Personal information
- Born: 20 June 1956 (age 69) Rijeka, SR Croatia, SFR Yugoslavia
- Nationality: Croatian

Club information
- Current club: None
- Number: 2

Youth career
- Years: Team
- 1970–1973: Partizan Zamet

Senior clubs
- Years: Team
- 1973–1983: Zamet Rijeka

Title
- 2002–present: Coaching staff / NHF

Teams managed
- 1981–1986: Zamet Rijeka
- 1986–1989: Wing
- 1986–1989: Trygg/Lade
- 1989–1991: Freidig
- 1991–1996: Sjetne
- 1996–1999: Heimdal
- 1999–2002: Bækkelagets SK
- 2003: Croatia women
- 2010–present: Norway (assistant coach)

Medal record
Representing Norway
World Championship
| Silver medal – second place | 2017 France | Coach |
| Silver medal – second place | 2019 Denmark & Germany | Coach |

= Željko Tomac =

Croatian handball player (born 1956)

Željko Tomac (born 20 June 1956) is a former Croatian handball player. He is currently assistant coach of the Norway men's national handball team.

==Career==
Tomac made his senior debut for RK Zamet in 1973. In 1977 Tomac and his side entered the Yugoslav Second League finishing first in the Yugoslav Third League. Zamet was named the Croatian champions. The next season they finished first in the Yugoslav Second League and entered the First League. Tomac spent one season in the First League, Zamet was relegated finishing in last place. The next season Zamet tried to make a comeback but finished second and didn't get promoted to the First League.
In 1981 Tomac became the head coach of RK Zamet while still actively playing with the team until 1983. Tomac was head coach of Zamet until the end of the 1985-86 season.

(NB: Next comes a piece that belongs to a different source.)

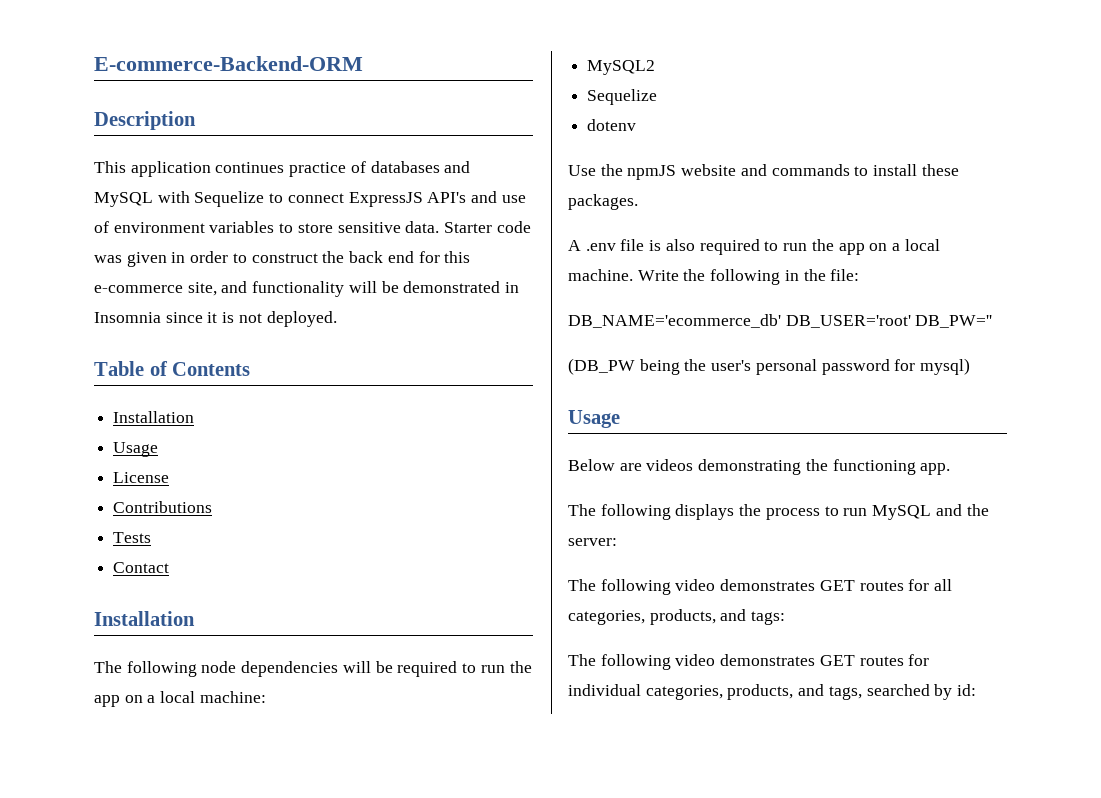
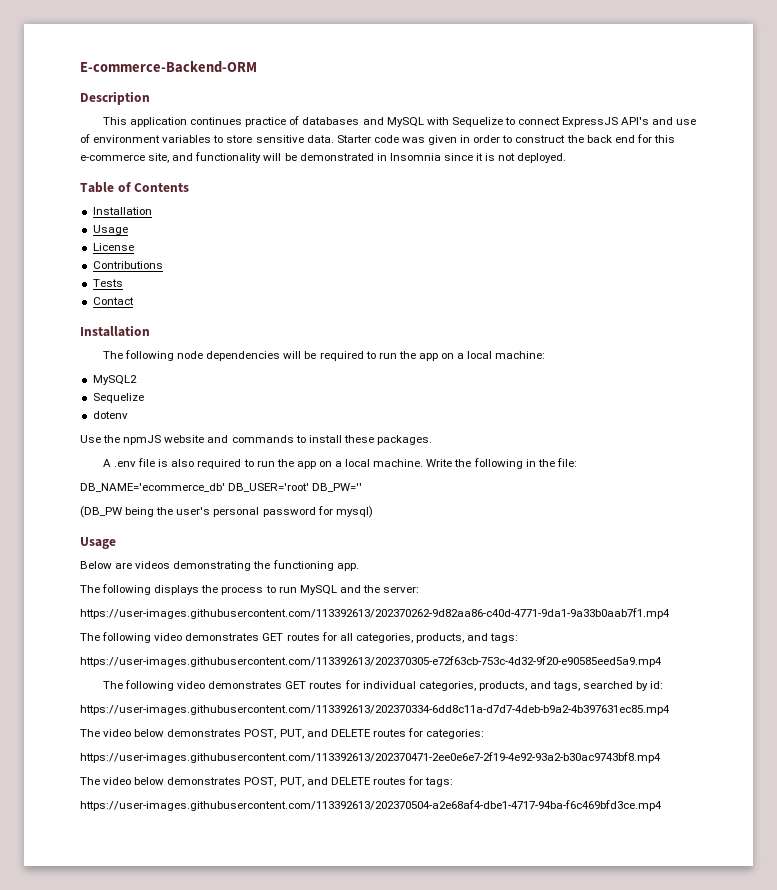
(617, 542) none -> [80,608,670,619] // https://user-images.githubusercontent.com/113392613/202370262-9d82aa86-c40d-4771-9da1-9a33b0aab7f1.mp4
(786, 618) none -> [80,656,662,667] // https://user-images.githubusercontent.com/113392613/202370305-e72f63cb-753c-4d32-9f20-e90585eed5a9.mp4
(977, 690) none -> [80,705,670,715] [80,728,485,739] [80,752,661,763] [80,776,454,787] [80,800,662,811] // https://user-images.githubusercontent.com/113392613/202370334-6dd8c11a-d7d7-4deb-b9a2-4b397631ec85.mp4 // The video below demonstrates POST, PUT, and DELETE routes for categories: // https://user-images.githubusercontent.com/113392613/202370471-2ee0e6e7-2f19-4e92-93a2-b30ac9743bf8.mp4 // The video below demonstrates POST, PUT, and DELETE routes for tags: // https://user-images.githubusercontent.com/113392613/202370504-a2e68af4-dbe1-4717-94ba-f6c469bfd3ce.mp4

In 1986 Tomac moved to Norway and he coached the male handballers of Wing until 1989. Tomac helped Wing enter the Norwegian top division Grundigligaen.

From 1989 to 1991 Tomac was the coach of male handball club Trygg Lade and female handball club Freidig at the same time. From 1991 to 1996 Tomac was the coach of female team Sjetne IL. Tomac led the team to the play-offs in 1993 and they ended up Norwegian champions. The next season his team participated in the EHF Cup and they reached the 1/8 finals where they lost to CB Amadeo Tortajada.

From 1996 to 1999 he was the coach of male team Heimdal.

From 1999 to 2002 Tomac was the coach of Bækkelagets SK with whom he won the Norwegian Cup in 2001. With the club he got to the quarter-finals of the EHF Champions League twice and to the semi-final of the EHF Cup.

In 2002 Tomac became an employee of the Norwegian Handball Federation.

In 2003 Tomac was selected to be the head coach of the Croatia women's national handball team for the 2003 World Women's Handball Championship which was hosted in Croatia. Croatia was eliminated during the group stage finishing in 14th place.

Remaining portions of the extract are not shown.